One of my signature moves is bottling up all my emotions over time and then eventually I will have a ‘meltdown’, which basically means me being pissed at myself for letting it get that far. A few days ago I was accompanied by paper and pen and a lot of emotions going through my mind. I wrote it all down, which is actually the first time I did that in a long time. It felt good to put it all on paper, getting it out of my system. But the thing I hoped for didn’t really happen. I hoped that that feeling of relief would stay around for a while, but that wasn’t the case.
Wherever you are, be there totally. If you find your here and now intolerable and it makes you unhappy, you have three options:
remover yourself from the situation, change it, or accept it totally. If you want to take responsibility for your life, you must choose one of those three options, and you must choose now.

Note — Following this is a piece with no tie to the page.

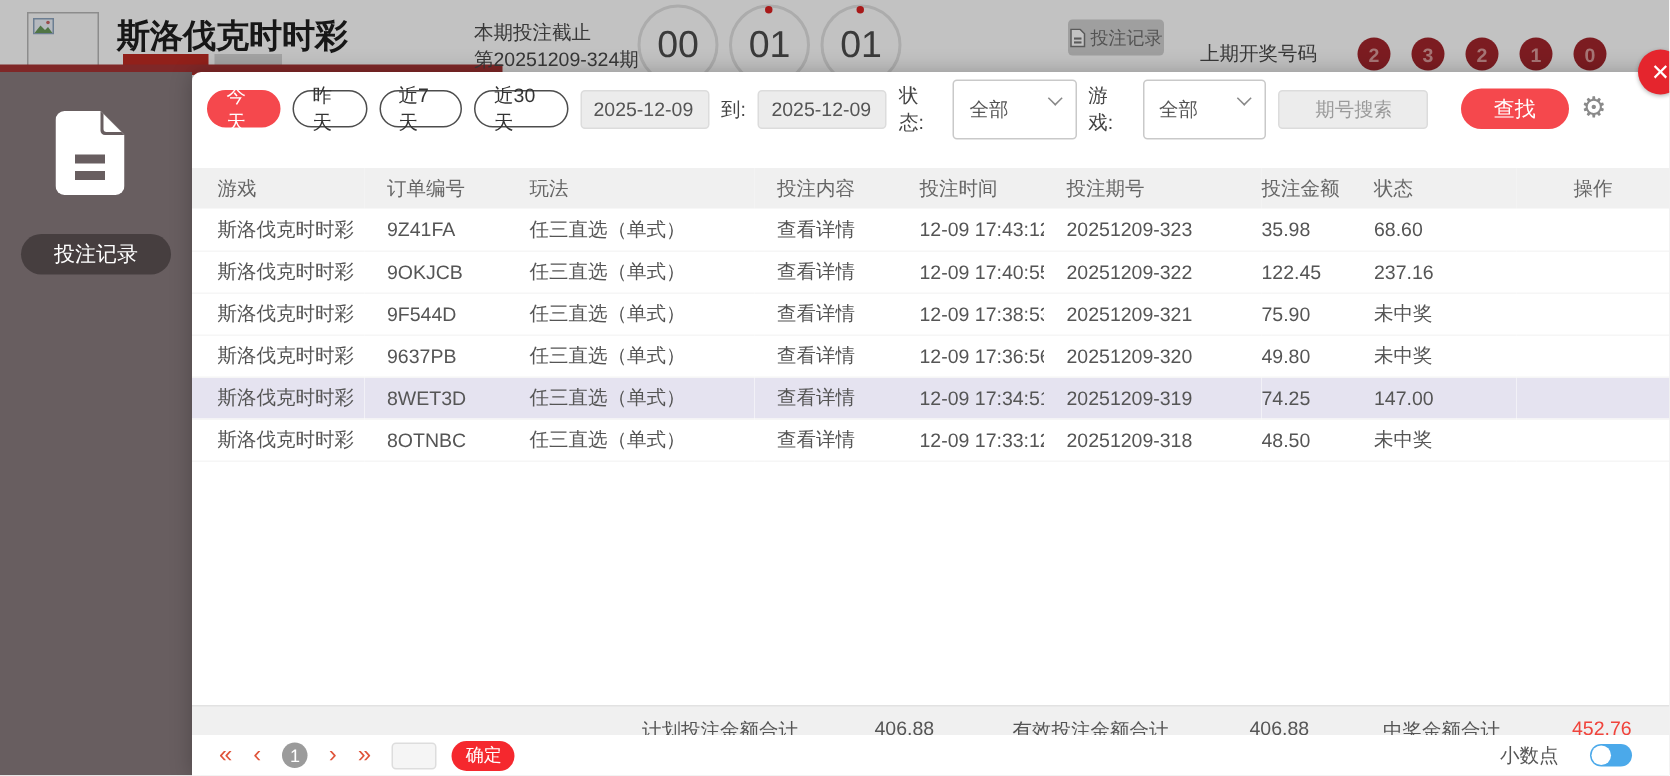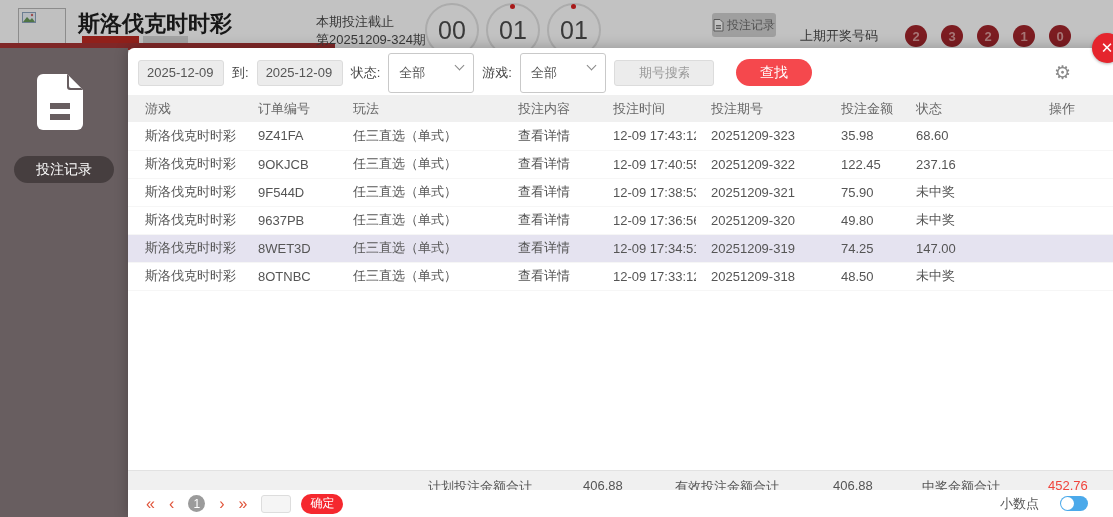"今天" div { html: none -> <div> <div>今天</div> <div>昨天</div> <div>近7天</div> <div>近30天</div> </div> }
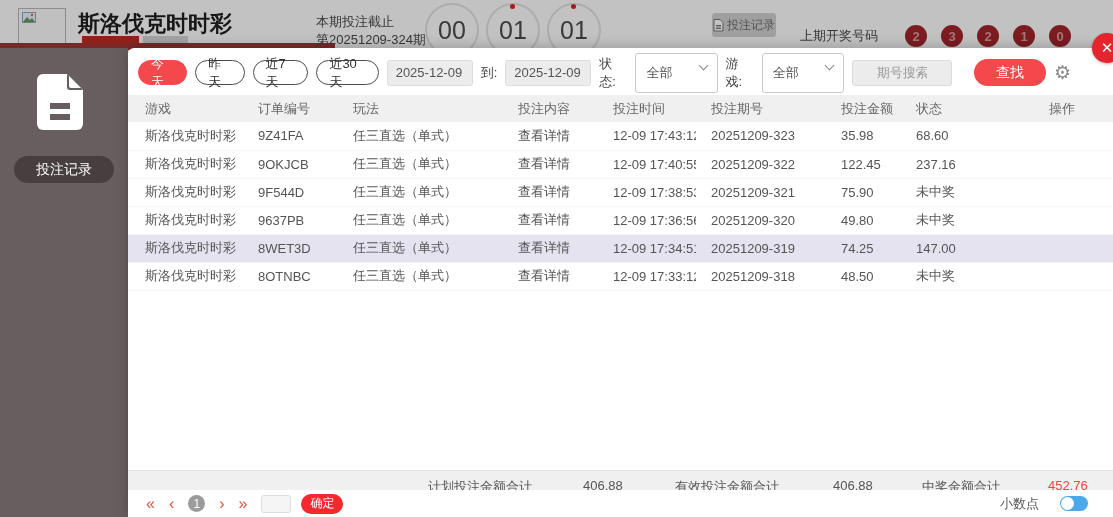"游戏" table.records { margin-top: 5px -> 22px }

Then accept the consequences. No excuses. No negativity. No psychic pollution. Keep your inner space clear.
~ Eckhart Tolle ~
So I realized it was time to act and to really get rid of all those negative feelings, by starting to respect myself again. I’ve been too nice, too patient, too ‘good’ even, towards some people and I totally forgot about myself and my values. That feeling, disrespecting myself, is something I don’t like at all and it isn’t even something I should be feeling. It’s been a long time coming, but it’s about time I do something for myself, take time for myself. Take some step backs, have a slate as clean as possible and just get to know myself again, respect my own values.
Respect yourself first, then respect others and hope to be respected too.
I learned the hard way that I cannot always count on others to respect my feelings. Even if I respect theirs. Being a good person doesn’t guarantee that others will be good too. You only have control over yourself and how you choose to be as a person. As for others, you can only choose to accept them or walk away.